[Items from a data source]
--*--

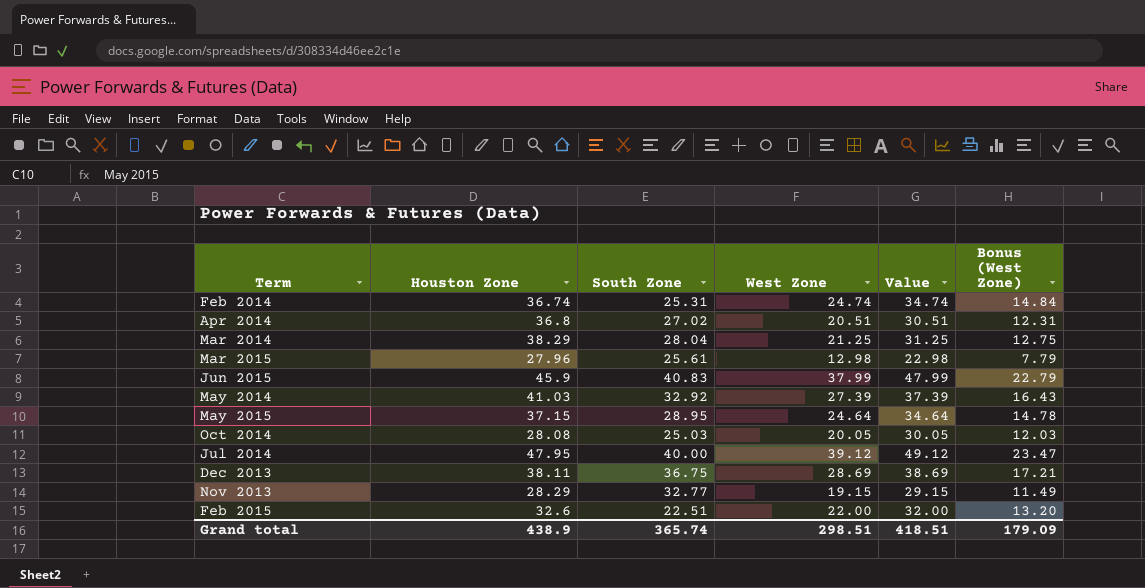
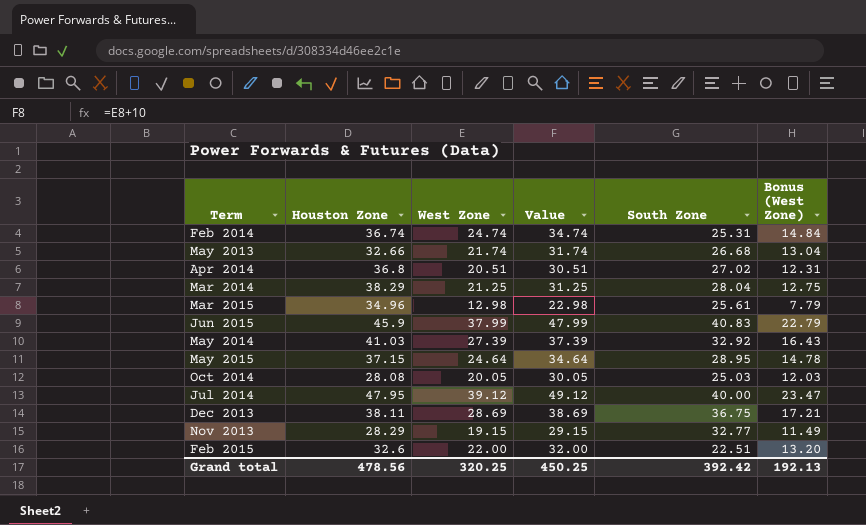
column South Zone | position: 3 -> 5
row May 2013: none -> 32.66 | 21.74 | 31.74 | 26.68 | 13.04
Mar 2015 | Houston Zone: 27.96 -> 34.96
Grand total | Houston Zone: 438.9 -> 478.56
Grand total | West Zone: 298.51 -> 320.25
Grand total | Value: 418.51 -> 450.25
Grand total | South Zone: 365.74 -> 392.42
Grand total | Bonus (West Zone): 179.09 -> 192.13

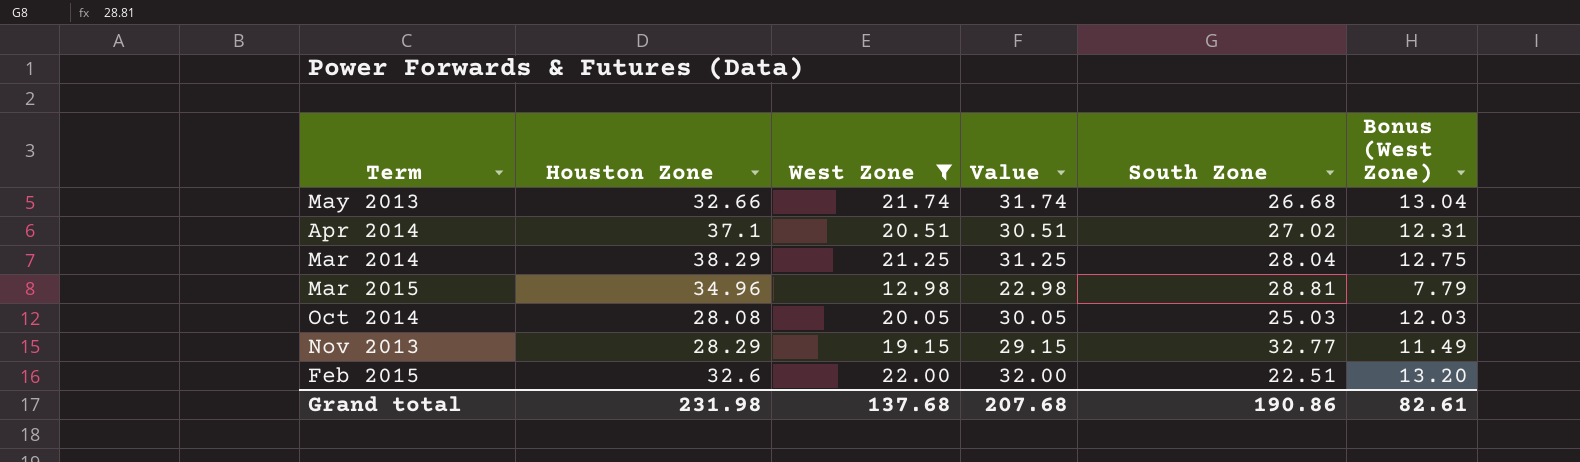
filter: none -> West Zone <= 22.00
Apr 2014 | Houston Zone: 36.8 -> 37.1
Mar 2015 | South Zone: 25.61 -> 28.81
Grand total | Houston Zone: 478.56 -> 231.98
Grand total | West Zone: 320.25 -> 137.68
Grand total | Value: 450.25 -> 207.68
Grand total | South Zone: 392.42 -> 190.86
Grand total | Bonus (West Zone): 192.13 -> 82.61

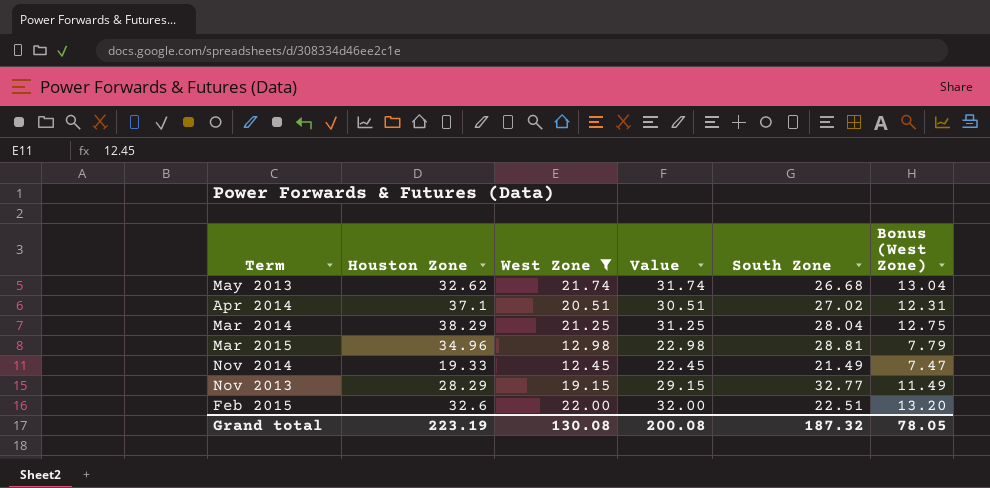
row Oct 2014: 28.08 | 20.05 | 30.05 | 25.03 | 12.03 -> none
May 2013 | Houston Zone: 32.66 -> 32.62
row Nov 2014: none -> 19.33 | 12.45 | 22.45 | 21.49 | 7.47
Grand total | Houston Zone: 231.98 -> 223.19
Grand total | West Zone: 137.68 -> 130.08
Grand total | Value: 207.68 -> 200.08
Grand total | South Zone: 190.86 -> 187.32
Grand total | Bonus (West Zone): 82.61 -> 78.05

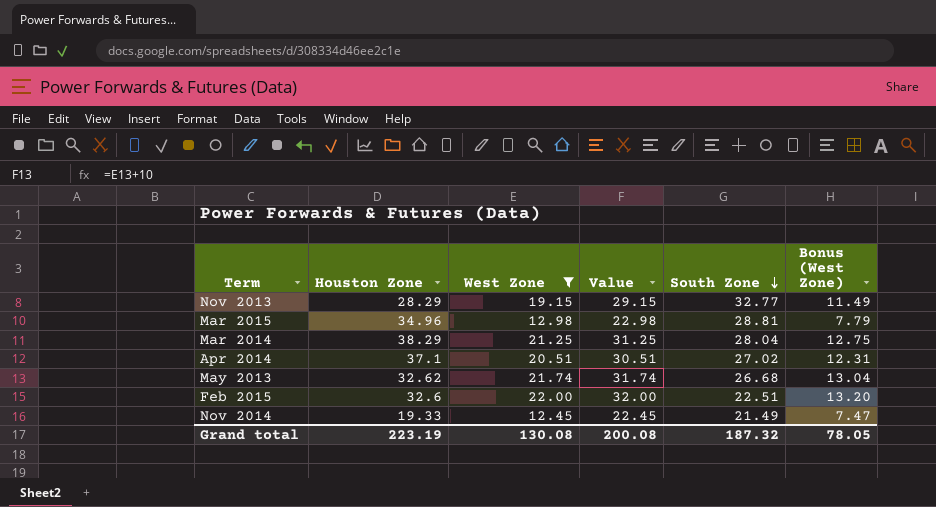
row order: none -> South Zone descending

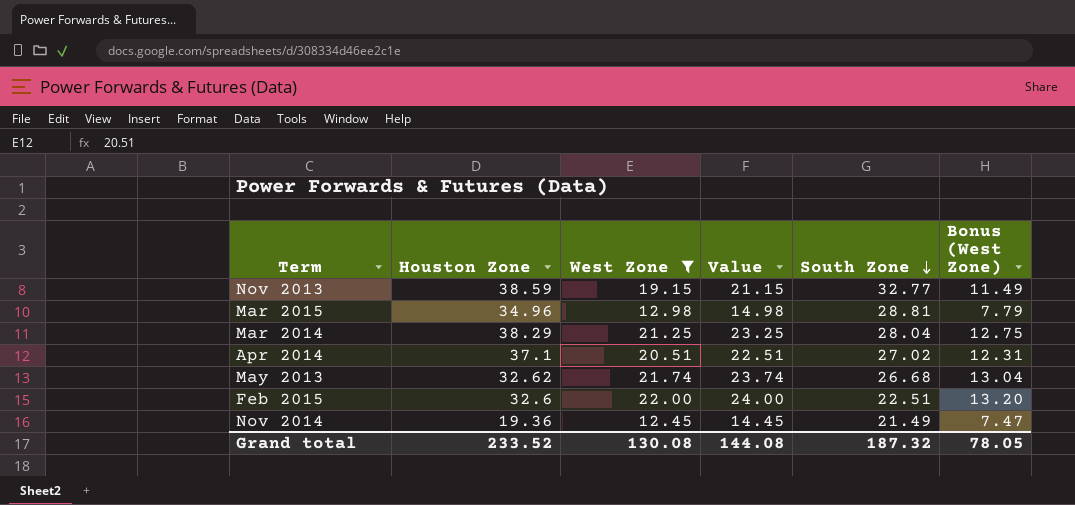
column Value | formula: [West Zone] + 10 -> [West Zone] + 2
Nov 2013 | Houston Zone: 28.29 -> 38.59
Nov 2014 | Houston Zone: 19.33 -> 19.36
Grand total | Houston Zone: 223.19 -> 233.52
Grand total | Value: 200.08 -> 144.08

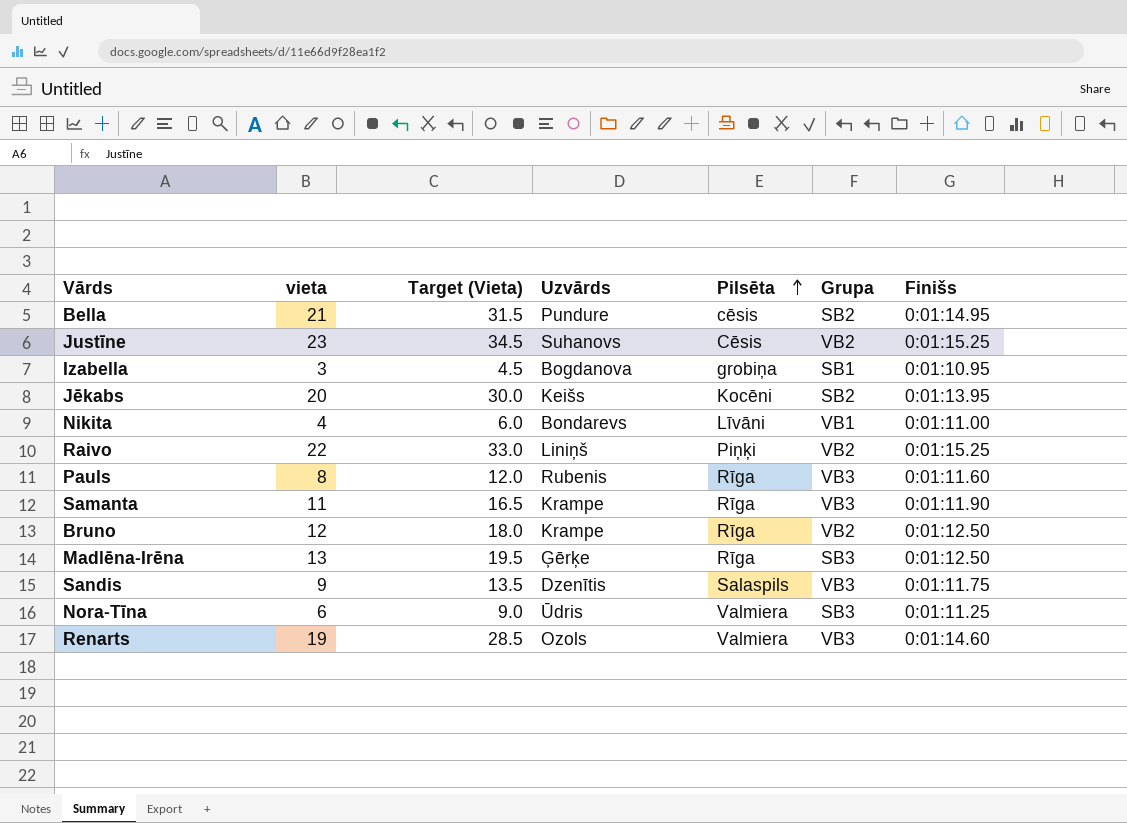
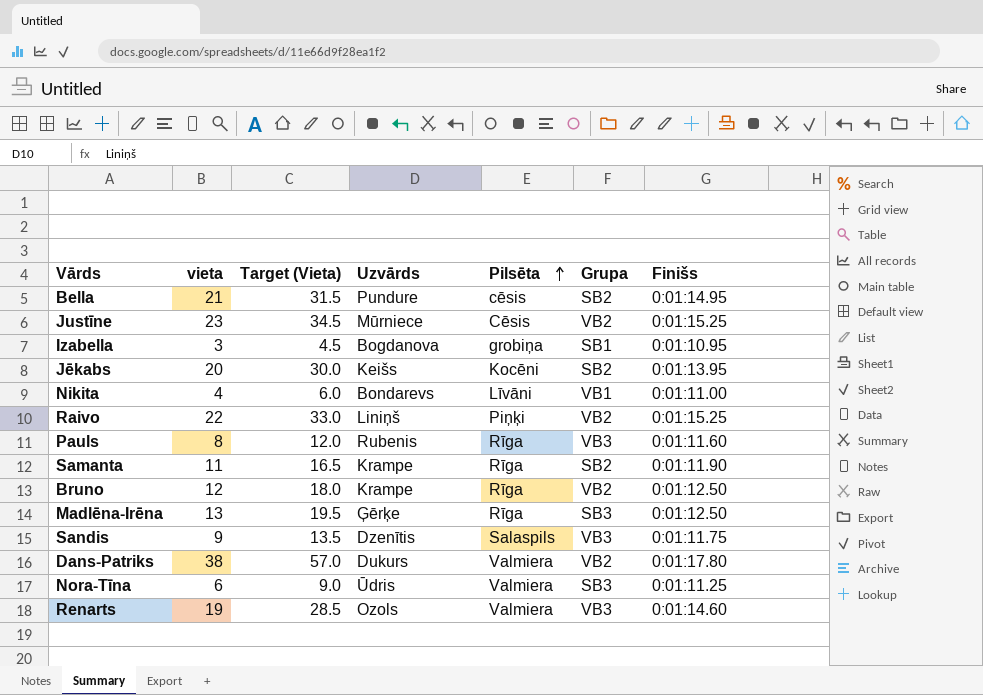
Justīne | Uzvārds: Suhanovs -> Mūrniece
Samanta | Grupa: VB3 -> SB2
row Dans-Patriks: none -> 38 | 57.0 | Dukurs | Valmiera | VB2 | 0:01:17.80

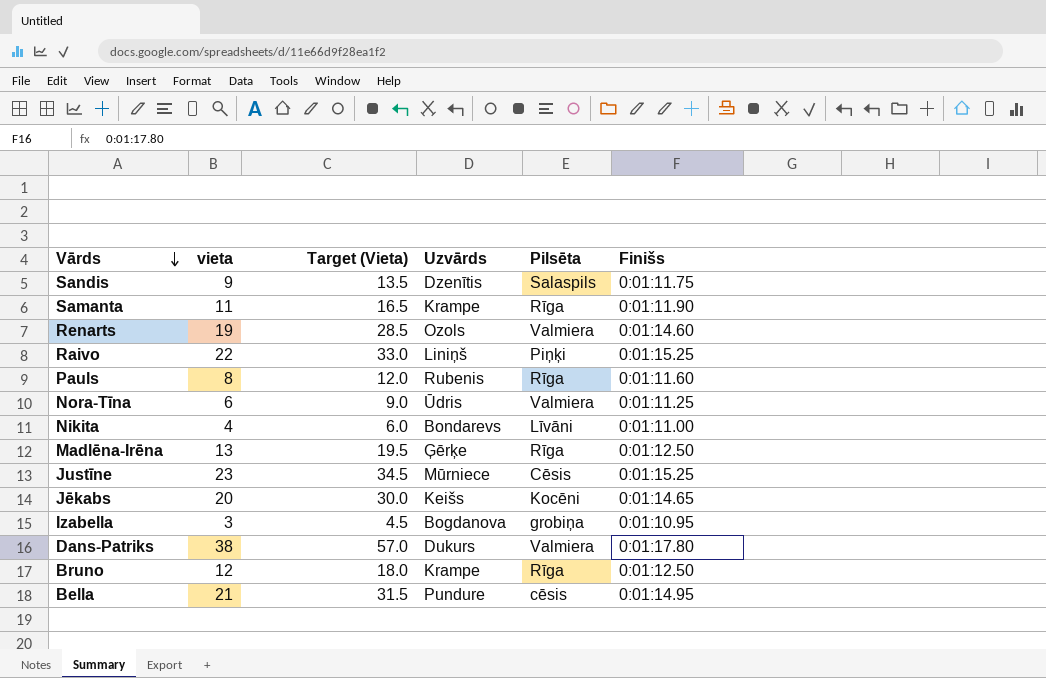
row order: Pilsēta ascending -> Vārds descending
column Grupa | position: 6 -> none
Jēkabs | Finišs: 0:01:13.95 -> 0:01:14.65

--*--

**Exercise**
Beginning with the line above that contains "row May 2013: none" and ending with the line that contains "Apr 2014 | Houston Zone: 36.8 -> 37.1", quote each line exactly, keeping out the pictures.

**Answer space**
row May 2013: none -> 32.66 | 21.74 | 31.74 | 26.68 | 13.04
Mar 2015 | Houston Zone: 27.96 -> 34.96
Grand total | Houston Zone: 438.9 -> 478.56
Grand total | West Zone: 298.51 -> 320.25
Grand total | Value: 418.51 -> 450.25
Grand total | South Zone: 365.74 -> 392.42
Grand total | Bonus (West Zone): 179.09 -> 192.13

filter: none -> West Zone <= 22.00
Apr 2014 | Houston Zone: 36.8 -> 37.1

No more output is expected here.